Whilst you and I are often in agreement and are so again in some ways, you and I are fundamentally in disagreement when it comes to what matters. Going further, I say that I am in fundamental disagreement with many/most commentators and practitoners of CX. How/why?
Lets take Christianity. One can engage with Christianity in several ways. For example, one goes to church on Sunday mornings because one has grown up doing that. Yet one does not practice Christianity. One can become a Christian from another faith because external pressures call for it and yet inwardly and out of sight one continues to be a Jew or a Muslim. In this case Christianity is a strategy – a deliberately chosen strategy to avoid persecution/death. Finally, one can chose/practice Christianity as a way of life. A way of life that is so intertwined with one’s self that there really is no way to seperate one’s Self and Christianity.
Back to Customer Experience. Many are playing around with customer interactions tactically and calling it Customer Experience. I see this in the field of customer service. In that field they have adopted the fashionable language of customer experience when they are talking about handling customer calls. Then there are a few that may have adopted Customer Experience as a strategy. And they are the ones that are likely to have appointed a Chief Customer Officer who has teeth. Finally, there are some, few, companies for whom Customer Experience is a way of life: Zappos, Amazon, Zane’s Cycles, SouthWest Airlines….
As I see it you view CX, at best, as a strategy. I say CX is a business philosophy that underpins the way that the entire organisation works. Fundamentally, is it business philosophy that prioritises EVERYTHING around the Customer Experience. Specifically, this kind of organisation competes at the level of the Customer Experience, not the product, nor the service, nor the price.
I might just write a blog post on this.
All the best and thank you for opening up a conversation between us.
Maz
Maz,
I should have made it more clear that I was commenting on the common definition of CEM promoted by many practitioners. In my 2006 CEM study, I included product usage experiences as part of my research.
While most CEM practitioners may agree generally that the product is part of the experience, I rarely see any real focus there. Most define (or practice) CEM as how the company attempts to define, deliver and improve interactions with the company, including people and systems. Product design is left to experts in innovation and user experience (UX).
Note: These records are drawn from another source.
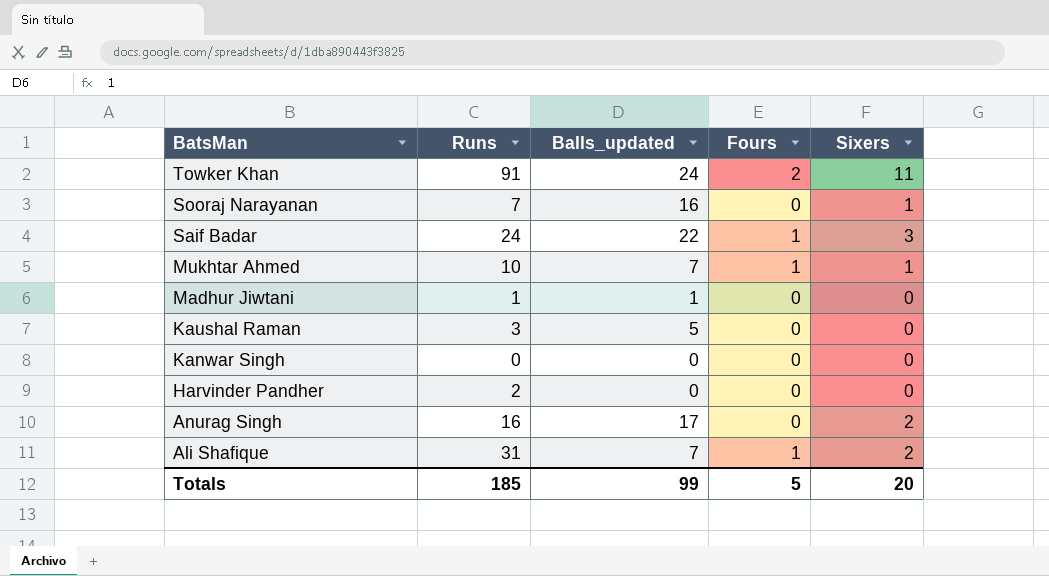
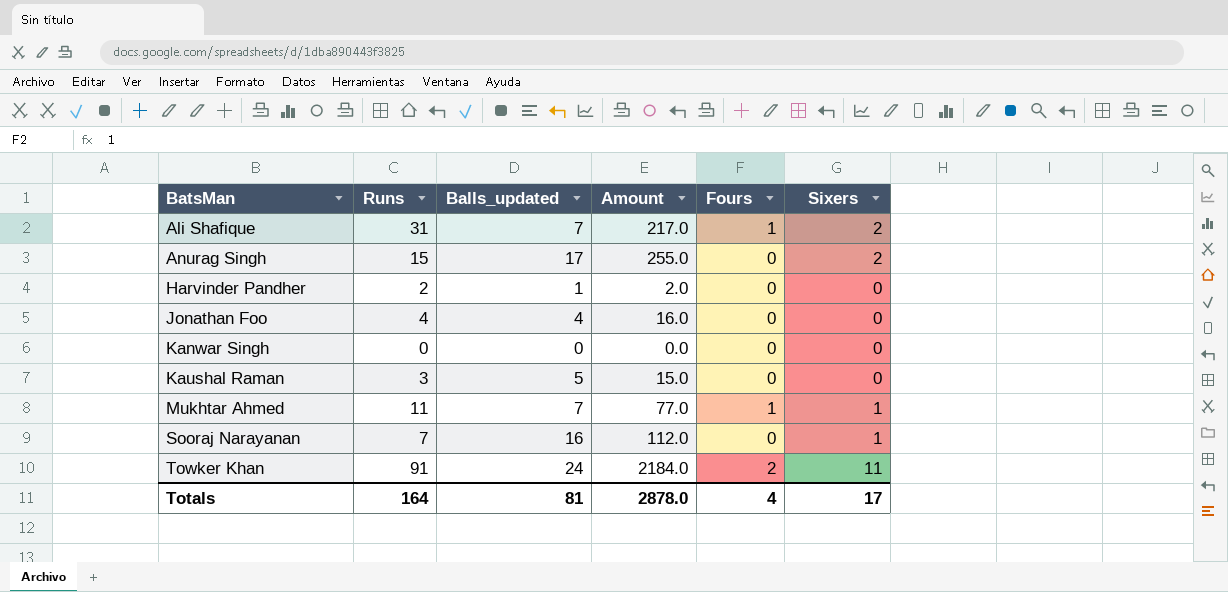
row order: BatsMan descending -> BatsMan ascending
column Amount | formula: none -> [Runs] * [Balls_updated]
row Saif Badar: 24 | 22 | 1 | 3 -> none
row Madhur Jiwtani: 1 | 1 | 0 | 0 -> none
Anurag Singh | Runs: 16 -> 15
Harvinder Pandher | Balls_updated: 0 -> 1
row Jonathan Foo: none -> 4 | 4 | 16.0 | 0 | 0
Mukhtar Ahmed | Runs: 10 -> 11
Totals | Runs: 185 -> 164
Totals | Balls_updated: 99 -> 81
Totals | Fours: 5 -> 4
Totals | Sixers: 20 -> 17

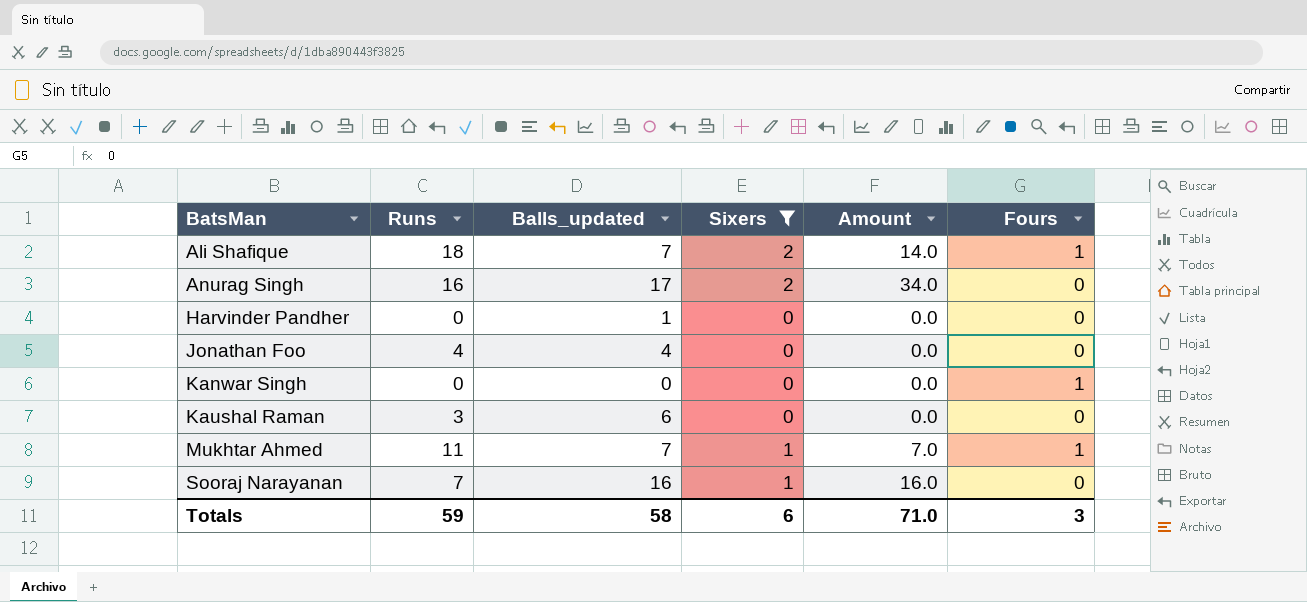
filter: none -> Sixers != 11
column Sixers | position: 6 -> 4
column Amount | formula: [Runs] * [Balls_updated] -> [Balls_updated] * [Sixers]
Ali Shafique | Runs: 31 -> 18
Anurag Singh | Runs: 15 -> 16
Harvinder Pandher | Runs: 2 -> 0
Kanwar Singh | Fours: 0 -> 1
Kaushal Raman | Balls_updated: 5 -> 6
Totals | Runs: 164 -> 59
Totals | Balls_updated: 81 -> 58
Totals | Sixers: 17 -> 6
Totals | Amount: 2878.0 -> 71.0
Totals | Fours: 4 -> 3

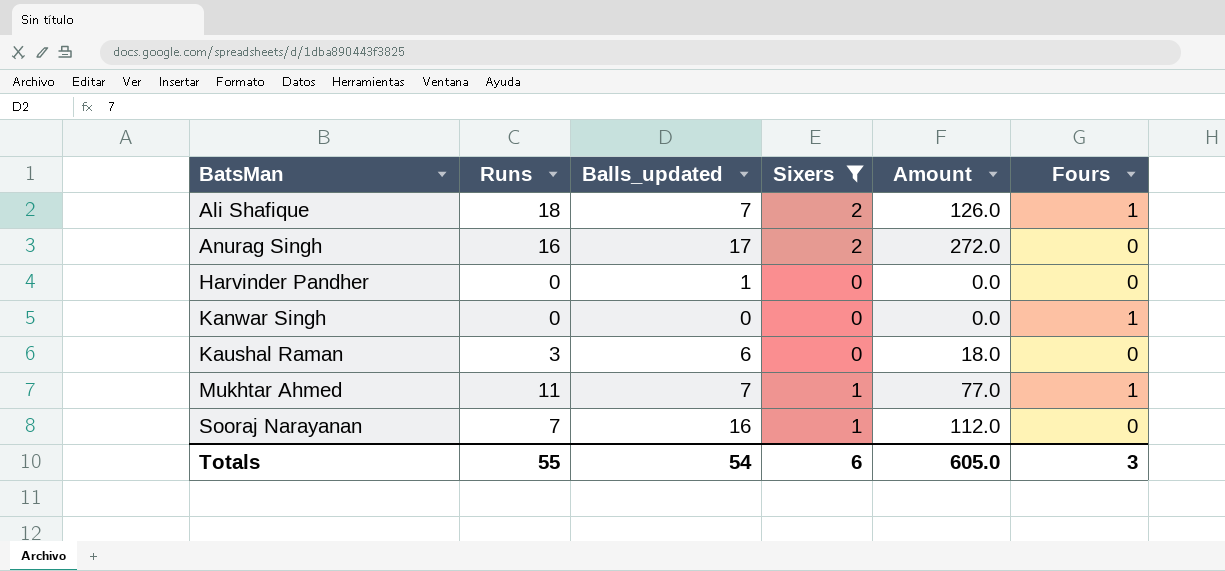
column Amount | formula: [Balls_updated] * [Sixers] -> [Runs] * [Balls_updated]
row Jonathan Foo: 4 | 4 | 0 | 0.0 | 0 -> none
Totals | Runs: 59 -> 55
Totals | Balls_updated: 58 -> 54
Totals | Amount: 71.0 -> 605.0

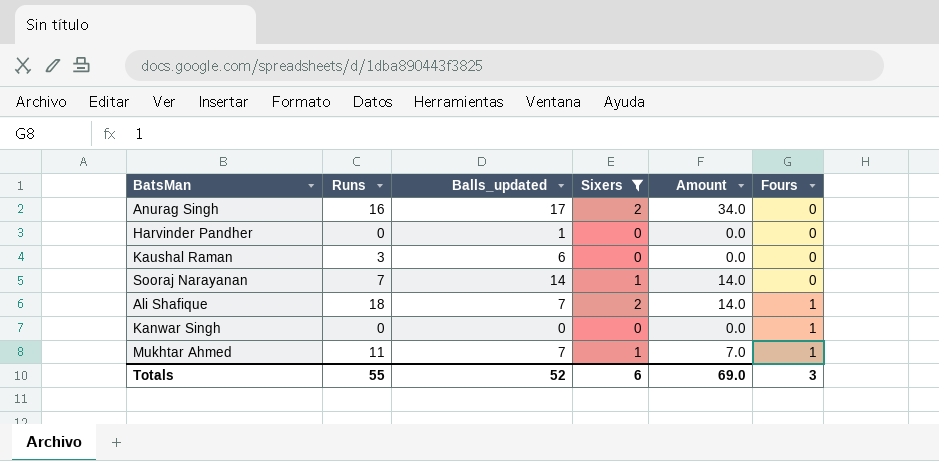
row order: BatsMan ascending -> Fours ascending
column Amount | formula: [Runs] * [Balls_updated] -> [Balls_updated] * [Sixers]
Sooraj Narayanan | Balls_updated: 16 -> 14
Totals | Balls_updated: 54 -> 52
Totals | Amount: 605.0 -> 69.0

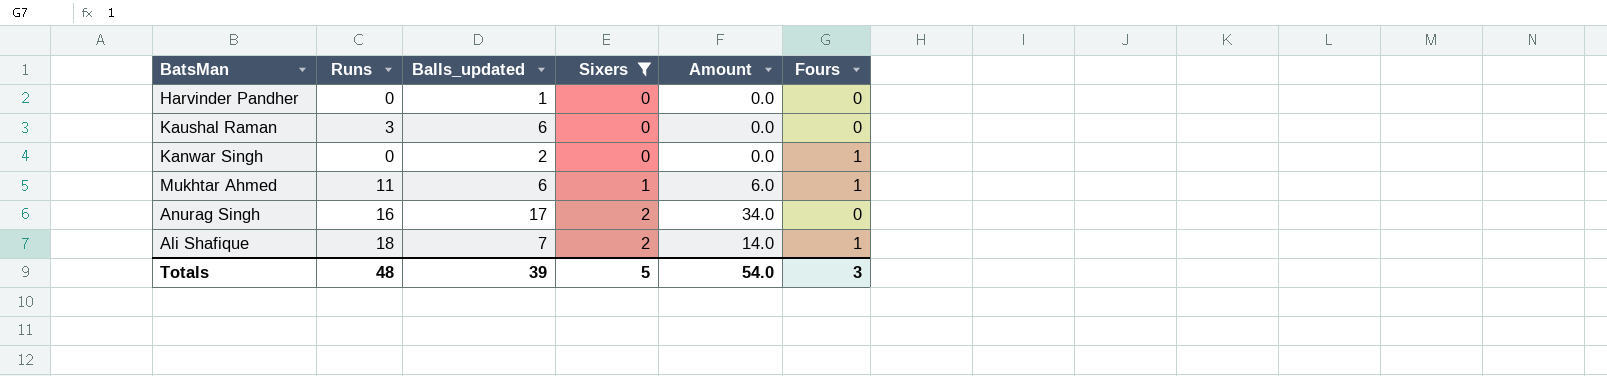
row order: Fours ascending -> Sixers ascending
row Sooraj Narayanan: 7 | 14 | 1 | 14.0 | 0 -> none
Kanwar Singh | Balls_updated: 0 -> 2
Mukhtar Ahmed | Balls_updated: 7 -> 6
Mukhtar Ahmed | Amount: 7.0 -> 6.0
Totals | Runs: 55 -> 48
Totals | Balls_updated: 52 -> 39
Totals | Sixers: 6 -> 5
Totals | Amount: 69.0 -> 54.0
In fact, I can’t tell you the number of times I’ve read that CEM is important because products are commodities. The implication is crystal clear — CEM is about making company interactions better, because you can’t win the product game. I don’t personally agree with that, because I see the best companies continuing to innovate the core products/services they are selling, while also improving all the other interactions.
You might enjoy reading a discussion I had with Sampson Lee on this point. He says “Product is the Using Experience.” My concern about taking this direction for CEM is that it becomes another CRM — the answer for everything. CEM will collapse under its own weight, just like CRM has.
That said, inside individual companies, CxM can be defined in any way the company leaders want. In some cases, CRM is the banner to implement a customer-centric philosophy. In others CEM. At a Amazon.com, Jeff Bezos set out at the very beginning to build the world’s most customer-centric company. Apple’s Steve Jobs wanted to build “insanely great” products. These leaders don’t use buzzwords, they focus on delivering value that delights their customers.
Maybe what’s needed is some work by the CEM community to come up with a common definition of CEM that everyone would promote. That’s something the CRMers never did. Then we settle the question about whether CEM is a “way of life,” the role of products, price, etc.